Os reflexos da vacinação já aparecem nos indicadores de saúde infantil. Dados atualizados até 18 de abril de 2026 apontam queda de 52% nas internações de crianças menores de dois anos por Síndrome Respiratória Aguda Grave (SRAG) associada ao VSR, em comparação ao mesmo período de 2023. O número de casos caiu de 6,8 mil para 3,2 mil.
As mortes relacionadas ao vírus também apresentaram redução significativa. Segundo os dados, os óbitos passaram de 72 para 27, representando uma queda de 63%.
A vacina contra o VSR passou a integrar o SUS após recomendação da Comissão Nacional de Incorporação de Tecnologias no SUS (Conitec). A inclusão é considerada um avanço para a saúde pública, já que, na rede privada, a dose pode custar até R$ 1,5 mil.

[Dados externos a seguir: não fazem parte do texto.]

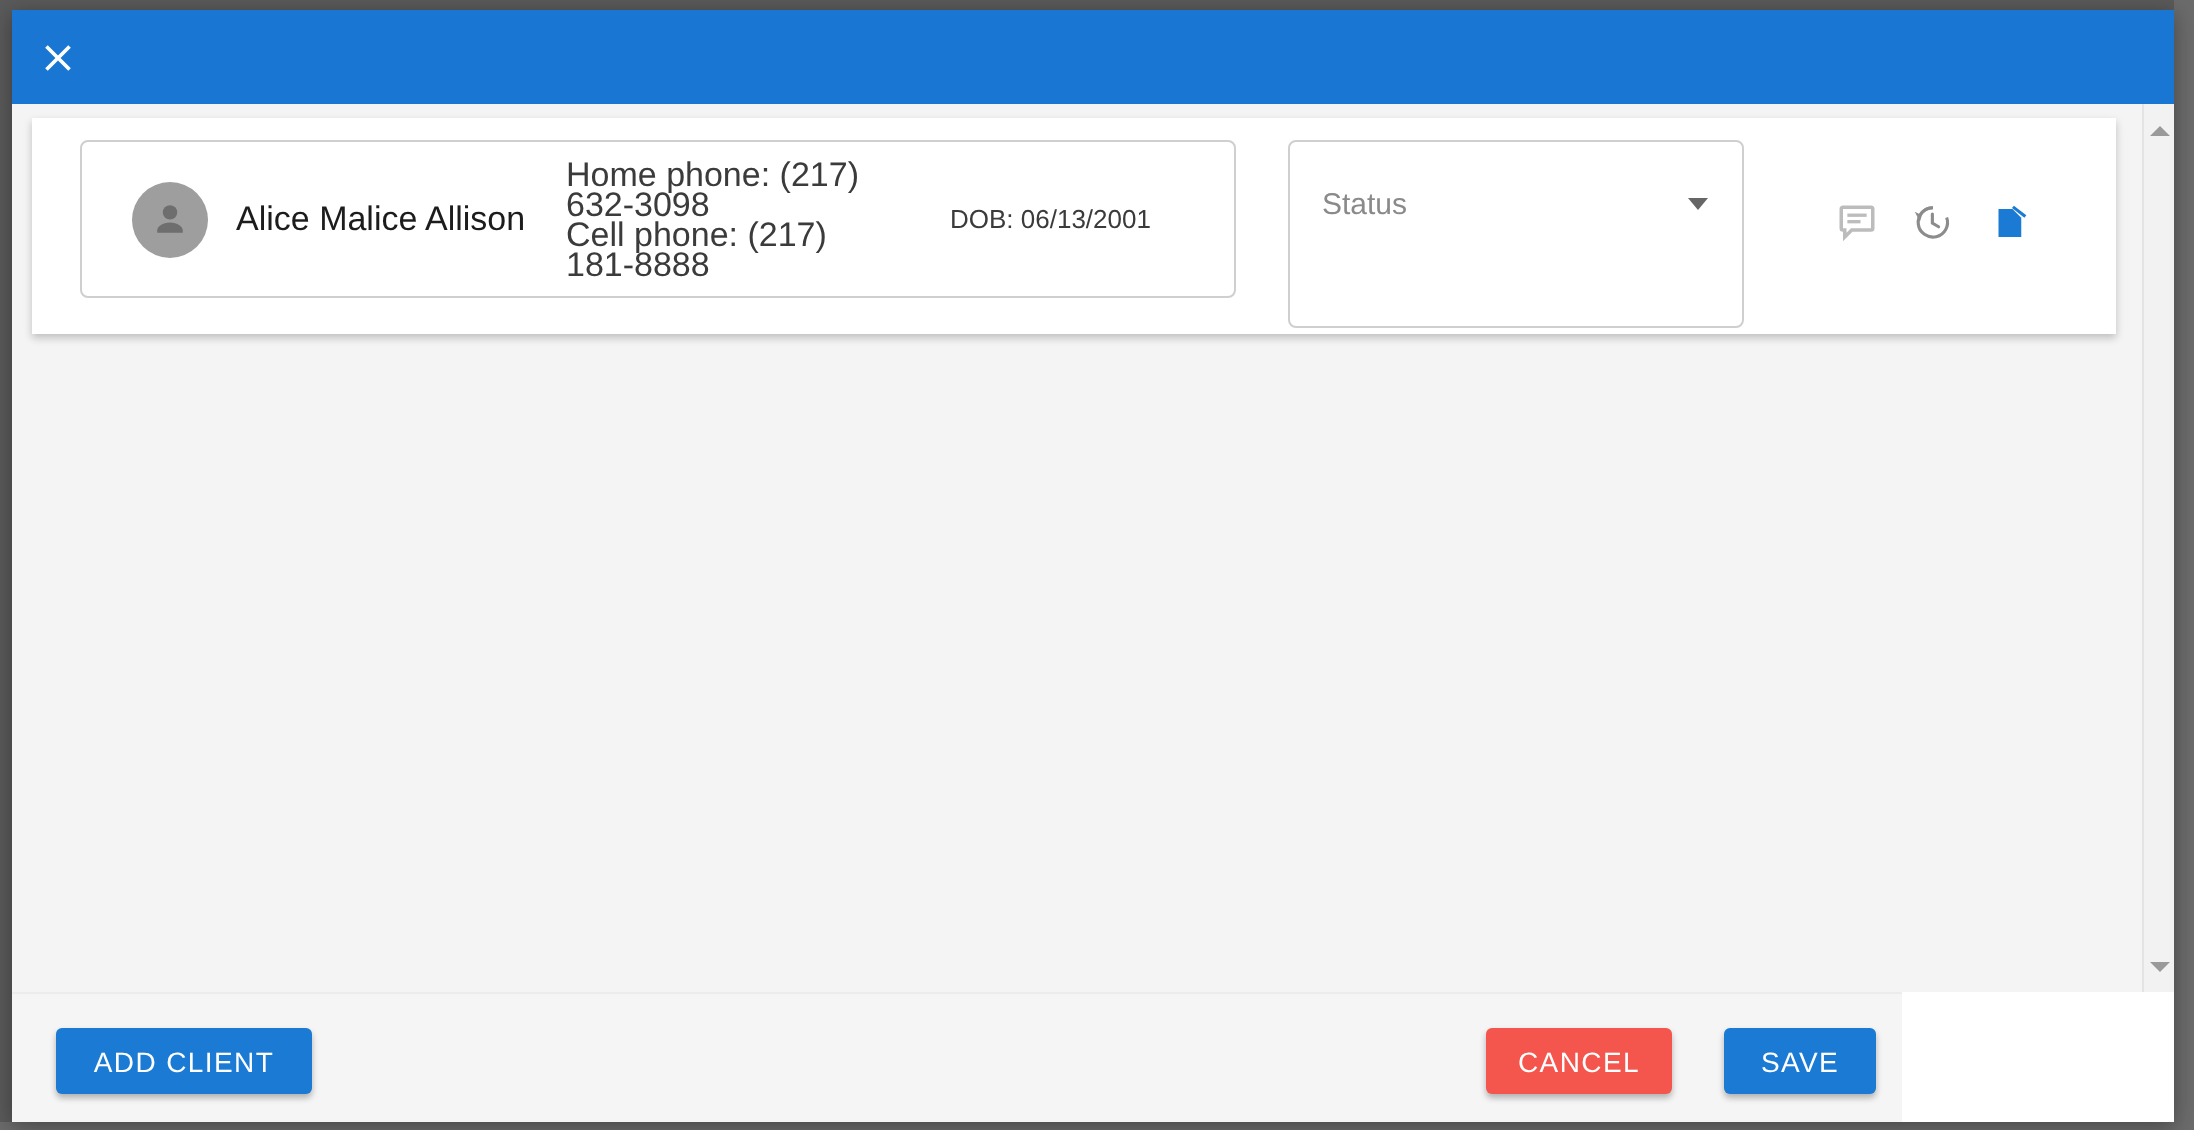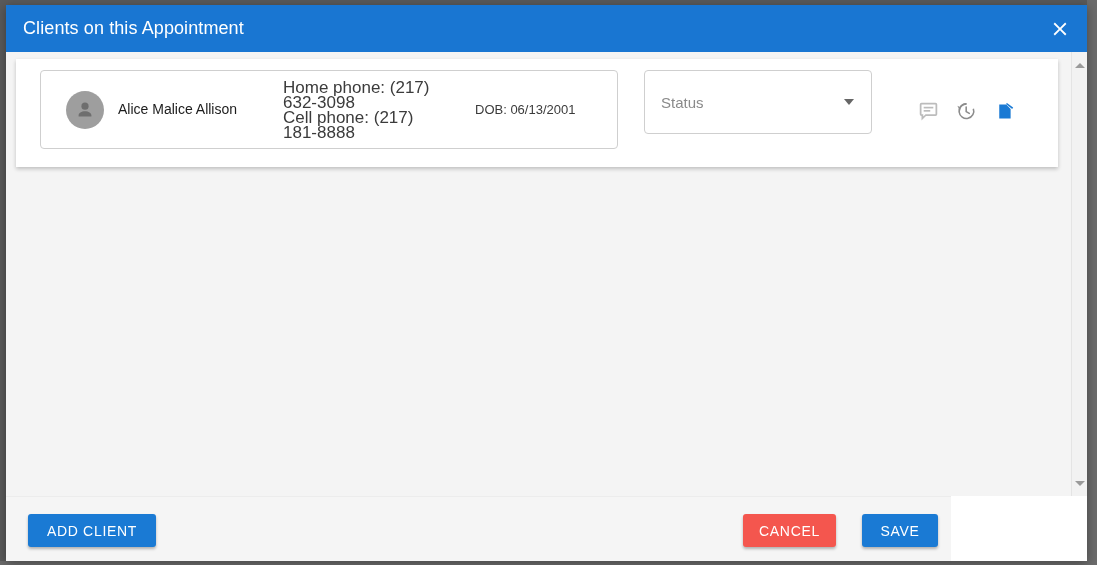"Clients on this Appointment" div { html: <div>Clients on this Appointment</div> -> none }
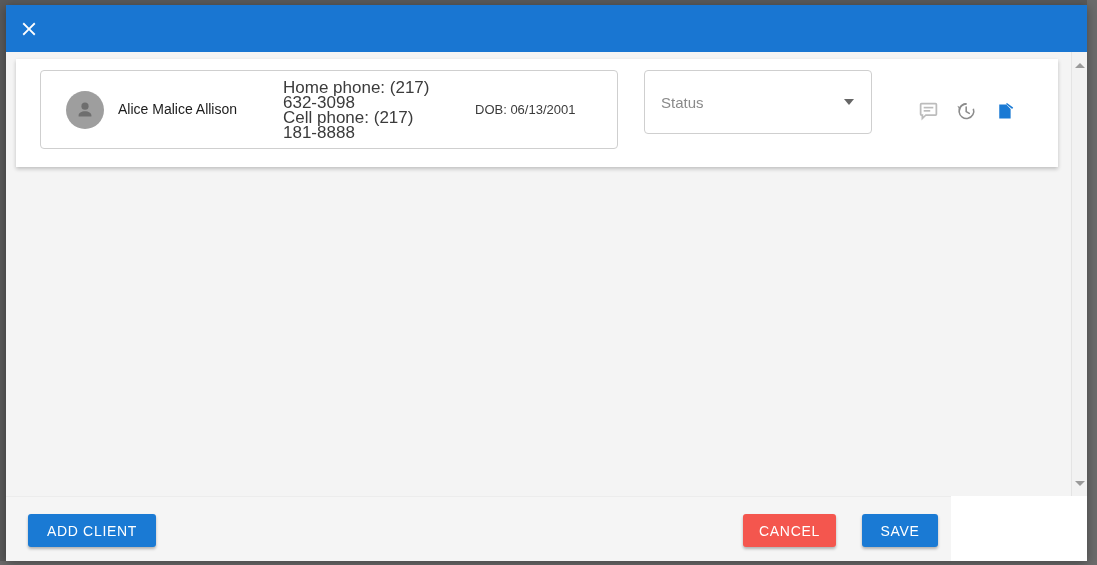"Alice Malice Allison" #client-name { font-size: 14px -> 17px }
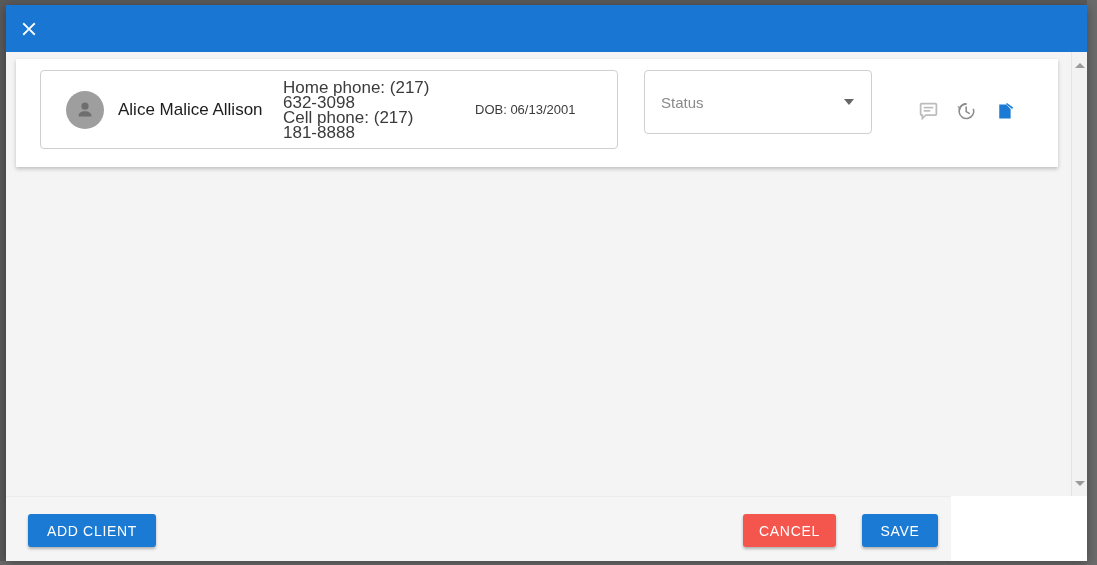"Status" #status-select { height: 64px -> 94px }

De acordo com o Ministério da Saúde, cerca de 1,8 milhão de doses foram distribuídas para aplicação em gestantes a partir da 28ª semana de gravidez. A estratégia busca garantir a imunização antes do período de maior circulação do vírus, que normalmente ocorre entre abril e maio.
A vacina funciona estimulando a produção de anticorpos na mãe, que são transferidos ao bebê ainda durante a gestação. Essa proteção ajuda a reduzir o risco de formas graves de doenças respiratórias nos primeiros meses de vida.
Estudos clínicos apontam que a imunização apresenta eficácia de 81,8% na prevenção de quadros respiratórios graves em bebês nos primeiros 90 dias após o nascimento.